Meta, the parent company of Facebook, Instagram, and WhatsApp, is estimated to lose USD 10 billion in 2022, now that it is required to seek permission to track behavior for ad sales.

Thus, a process of transition towards autonomous platforms will require some preparatory steps:

  1.  To begin with, existing platforms and data systems that are grounded in principles of solidarity should be identified. A directory of such platforms in an accessible format would be a useful resource for social movements, more so in moments of globalized challenges.
  2. This exercise of identifying existing solidarity-based platforms will also reveal current gaps or missing elements in alternative platforms. This information should be used to develop a parallel initiative to fundraise for developing such alternatives.
  3. Certain networks such as the Women’s Major Group or the Civil Society Financing for Development Group, should politically back specific platforms which will be vetted positively. This will enhance the reach and presence of options that may already be out there but may be unknown. Networks of different constituencies should make a political commitment to use, uplift, and promote these platforms to actively support them.
  4. Networks and activists should draft and endorse a Manifesto for Digital Justice and Autonomy to simultaneously and actively promote a transition towards new platforms with ethical and collective feminist principles.
  5. Each network/movement endorsing the Manifesto should promote actions and spaces for awareness and capacity-building, and political dialogues to emphasize the interconnections between struggles for social/economic/environmental justice and digital justice, referring to the Manifesto and the collective efforts to achieve digital justice.

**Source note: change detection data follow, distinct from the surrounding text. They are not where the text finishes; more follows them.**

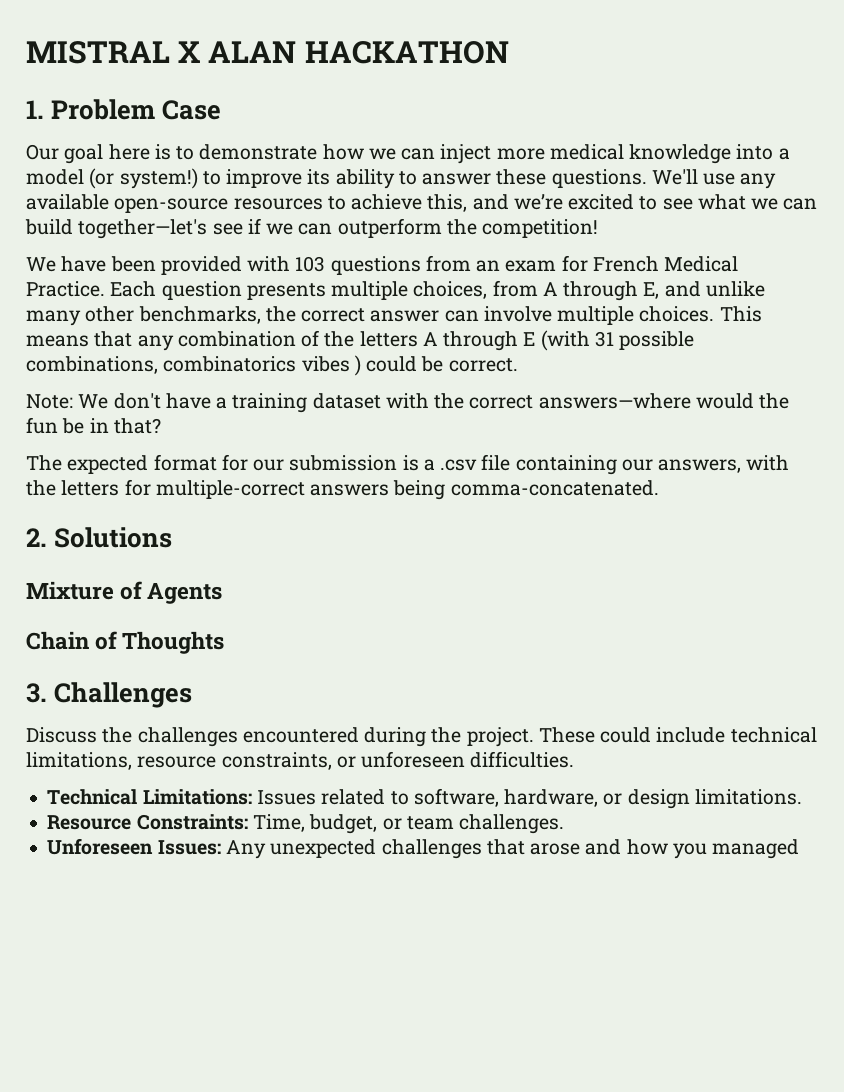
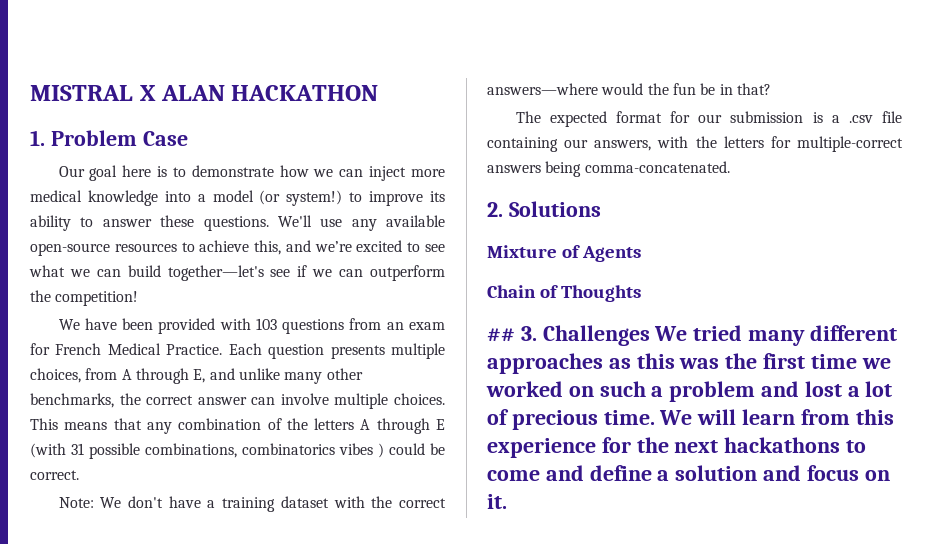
- 3. Challenges
- Discuss the challenges encountered during the project. These could include technical limitations, resource constraints, or unforeseen difficulties.
- Technical Limitations: Issues related to software, hardware, or design limitations.
- Resource Constraints: Time, budget, or team challenges.
- Unforeseen Issues: Any unexpected challenges that arose and how you managed
+ ## 3. Challenges We tried many different approaches as this was the first time we worked on such a problem and lost a lot of precious time. We will learn from this experience for the next hackathons to come and define a solution and focus on it.

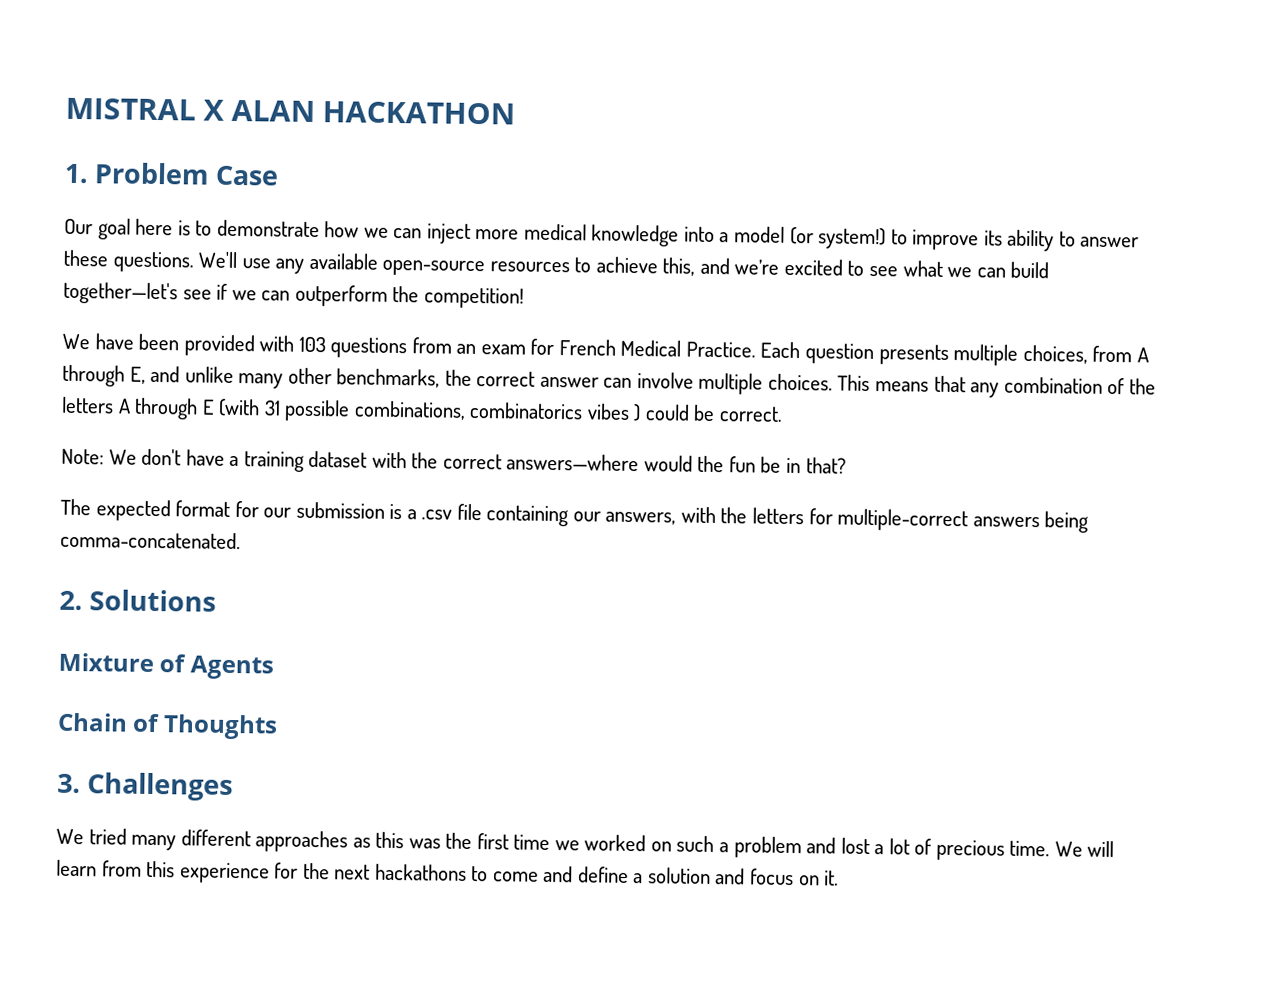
- ## 3. Challenges We tried many different approaches as this was the first time we worked on such a problem and lost a lot of precious time.
+ 3. Challenges
+ We tried many different approaches as this was the first time we worked on such a problem and lost a lot of precious time.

Simultaneously, we must take the following steps to transition to new platforms:

  1.  Widespread promotion of the Manifesto for Digital Autonomy.
  2. Every material published in a canonic social media by activists and social movements should include a disclaimer, recognizing the negative impacts of these platforms.
  3. The disclaimer should also include a link to an alternative platform, with the invitation to see the same content on the new alternative.
  4. Although it sounds like a duplication of content, in order to eventually transition away from traditional media, each new piece of content published on traditional media, must also be published on alternative platforms, to begin expanding archives there.
    5. A technical network/team of knowledge experts can be established to help social movements access the most suitable platforms for them and familiarize them with the process of transitioning towards autonomous platforms, pro bono.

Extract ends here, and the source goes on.